Uncertainty analysis (also called sensitivity analysis or probabilistic modelling) varies key model parameters within their credible ranges and runs the dynamic simulator to generate a probability distribution of outcomes. In a Cardium sandstone pool, the most important uncertainties might be: the net pay thickness distribution (P10 = 4 m, P50 = 7 m, P90 = 12 m), the horizontal permeability (P10 = 5 mD, P50 = 20 mD, P90 = 80 mD), and the water saturation cutoff (P10 = 35%, P50 = 45%, P90 = 55%). Combining these uncertainties through Monte Carlo sampling gives the reserves distribution that drives investment decisions.

A reservoir characterization model is also called a reservoir model, geomodel, static model (for the pre-simulation geological version), or geological model. Related terms include reservoir simulation (the dynamic modelling of fluid flow through a reservoir model using numerical methods; the simulation model is built on top of the static characterization model and adds fluid properties and flow equations to forecast production), geostatistics (statistical methods for spatially distributed data; used to populate reservoir models with property values between wells using variograms, kriging, and stochastic simulation), history matching (the process of adjusting reservoir model parameters until the dynamic simulator reproduces the observed production history; a matched model is the basis for production forecasting), upscaling (the process of coarsening a fine-scale geological model to a coarser simulation grid while preserving the effective flow properties; a critical step between static modelling and dynamic simulation), and net pay (the thickness of reservoir rock that is productive under current economic and technical conditions; net pay is one of the key properties populated in a reservoir characterization model and is controlled by porosity and water saturation cutoffs).

How a Reservoir Model Error Added CAD 140 Million to a Judy Creek Development Cost

An operator held acreage in the Judy Creek area of central Alberta on a block that had produced oil from the Devonian Swan Hills carbonate reef since the 1960s. A new reservoir team was brought in to plan a waterflood expansion to improve recovery from the existing pool. The team built a reservoir characterization model using all available well data, seismic, and the 40-year production history.
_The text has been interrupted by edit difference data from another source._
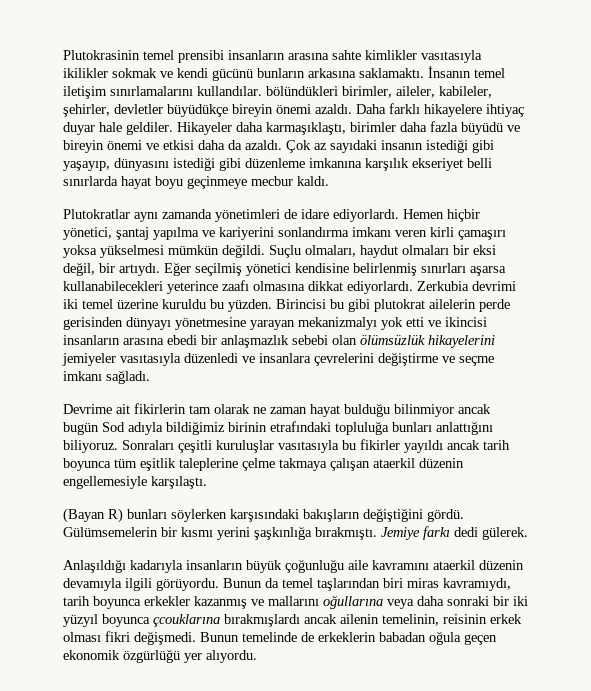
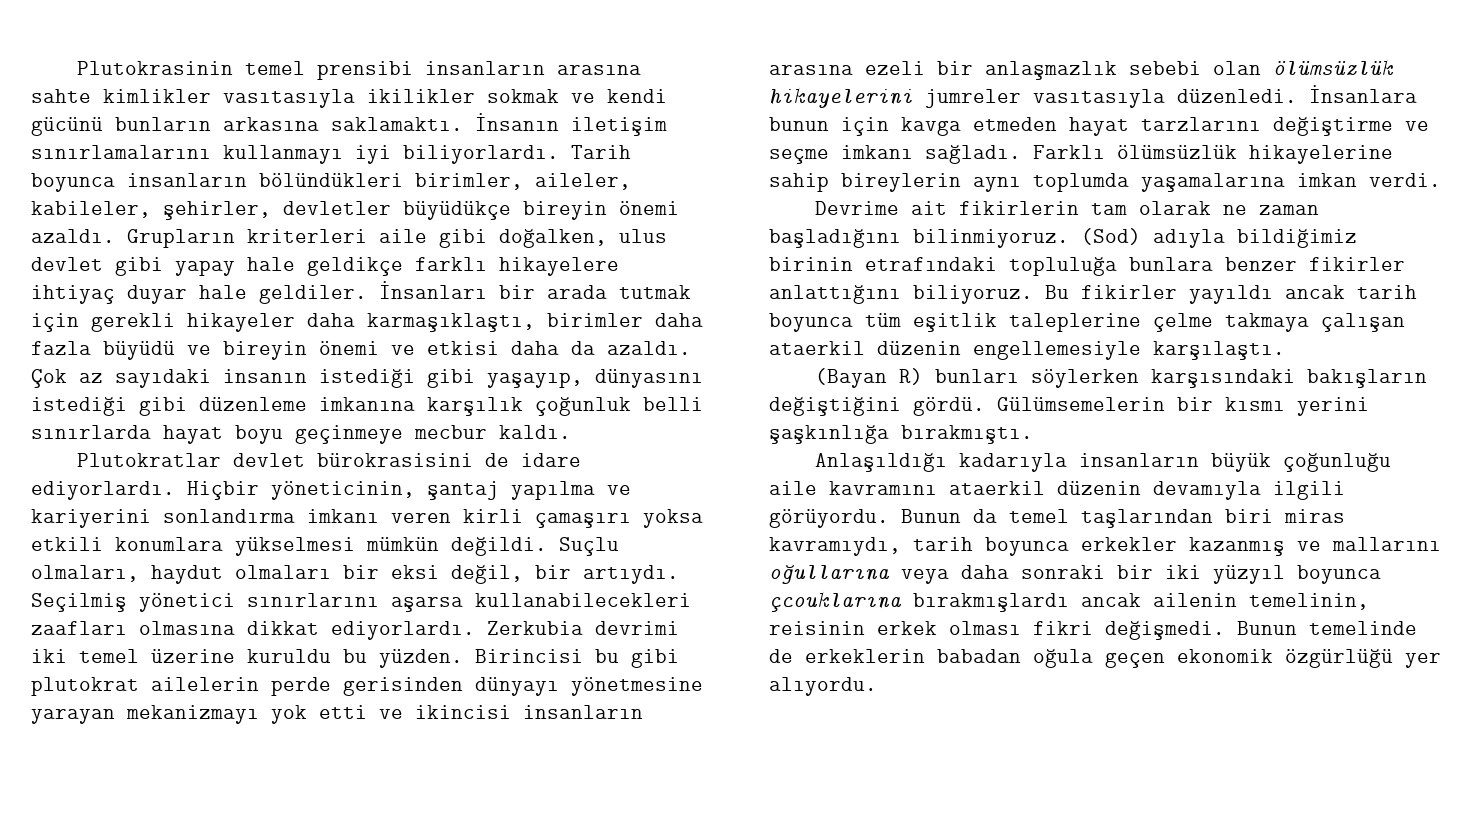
- İnsanın temel iletişim sınırlamalarını kullandılar. bölündükleri birimler, aileler, kabileler, şehirler, devletler büyüdükçe bireyin önemi azaldı.
+ İnsanın iletişim sınırlamalarını kullanmayı iyi biliyorlardı. Tarih boyunca insanların bölündükleri birimler, aileler, kabileler, şehirler, devletler büyüdükçe bireyin önemi azaldı.
- Daha farklı hikayelere ihtiyaç duyar hale geldiler.
+ Grupların kriterleri aile gibi doğalken, ulus devlet gibi yapay hale geldikçe farklı hikayelere ihtiyaç duyar hale geldiler.
- Hikayeler daha karmaşıklaştı, birimler daha fazla büyüdü ve bireyin önemi ve etkisi daha da azaldı.
+ İnsanları bir arada tutmak için gerekli hikayeler daha karmaşıklaştı, birimler daha fazla büyüdü ve bireyin önemi ve etkisi daha da azaldı.
- Çok az sayıdaki insanın istediği gibi yaşayıp, dünyasını istediği gibi düzenleme imkanına karşılık ekseriyet belli sınırlarda hayat boyu geçinmeye mecbur kaldı.
+ Çok az sayıdaki insanın istediği gibi yaşayıp, dünyasını istediği gibi düzenleme imkanına karşılık çoğunluk belli sınırlarda hayat boyu geçinmeye mecbur kaldı.
- Plutokratlar aynı zamanda yönetimleri de idare ediyorlardı. Hemen hiçbir yönetici, şantaj yapılma ve kariyerini sonlandırma imkanı veren kirli çamaşırı yoksa yükselmesi mümkün değildi.
+ Plutokratlar devlet bürokrasisini de idare ediyorlardı. Hiçbir yöneticinin, şantaj yapılma ve kariyerini sonlandırma imkanı veren kirli çamaşırı yoksa etkili konumlara yükselmesi mümkün değildi.
- Eğer seçilmiş yönetici kendisine belirlenmiş sınırları aşarsa kullanabilecekleri yeterince zaafı olmasına dikkat ediyorlardı.
+ Seçilmiş yönetici sınırlarını aşarsa kullanabilecekleri zaafları olmasına dikkat ediyorlardı.
- Birincisi bu gibi plutokrat ailelerin perde gerisinden dünyayı yönetmesine yarayan mekanizmalyı yok etti ve ikincisi insanların arasına ebedi bir anlaşmazlık sebebi olan ölümsüzlük hikayelerini jemiyeler vasıtasıyla düzenledi ve insanlara çevrelerini değiştirme ve seçme imkanı sağladı.
+ Birincisi bu gibi plutokrat ailelerin perde gerisinden dünyayı yönetmesine yarayan mekanizmayı yok etti ve ikincisi insanların arasına ezeli bir anlaşmazlık sebebi olan ölümsüzlük hikayelerini jumreler vasıtasıyla düzenledi. İnsanlara bunun için kavga etmeden hayat tarzlarını değiştirme ve seçme imkanı sağladı. Farklı ölümsüzlük hikayelerine sahip bireylerin aynı toplumda yaşamalarına imkan verdi.
- Devrime ait fikirlerin tam olarak ne zaman hayat bulduğu bilinmiyor ancak bugün Sod adıyla bildiğimiz birinin etrafındaki topluluğa bunları anlattığını biliyoruz. Sonraları çeşitli kuruluşlar vasıtasıyla bu fikirler yayıldı ancak tarih boyunca tüm eşitlik taleplerine çelme takmaya çalışan ataerkil düzenin engellemesiyle karşılaştı.
+ Devrime ait fikirlerin tam olarak ne zaman başladığını bilinmiyoruz. (Sod) adıyla bildiğimiz birinin etrafındaki topluluğa bunlara benzer fikirler anlattığını biliyoruz. Bu fikirler yayıldı ancak tarih boyunca tüm eşitlik taleplerine çelme takmaya çalışan ataerkil düzenin engellemesiyle karşılaştı.
- Jemiye farkı dedi gülerek.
The model predicted that the reef crest was well connected across the entire eastern flank, and that a line of injectors placed along the eastern rim could sweep oil efficiently toward the producing wells on the reef interior. The waterflood plan called for 8 new injectors and 12 new producers at a total capital cost of CAD 340 million. The model forecast a recovery factor increase from 28 percent to 41 percent, adding approximately 11 million barrels of incremental oil.

After 18 months of injection, the waterflood was performing significantly below expectations. Water breakthrough was occurring in some producers much earlier than the model predicted, while other producers were seeing no water at all. Pressure data showed that one area of the reef was not communicating with the injectors. The team re-examined the original seismic interpretation and found a set of tight, low-throw faults that had not been included in the structural framework because they were near the limit of seismic resolution. These faults divided the reef into four compartments that communicated only through restricted pathways.

Rebuilding the model with the fault compartments required drilling three additional injectors to access the poorly swept compartments, and shutting in two injectors that had been displacing oil into the wrong compartment. The remediation program cost CAD 140 million above the original budget. The post-mortem identified the root cause as insufficient seismic resolution at the time of the original modelling combined with overconfidence in the connectivity assumption. A subsequent reprocessing of the original 3D seismic with updated algorithms resolved the fault system clearly. The revised model matched the production history and guided the corrected injection strategy, which eventually achieved the planned recovery factor.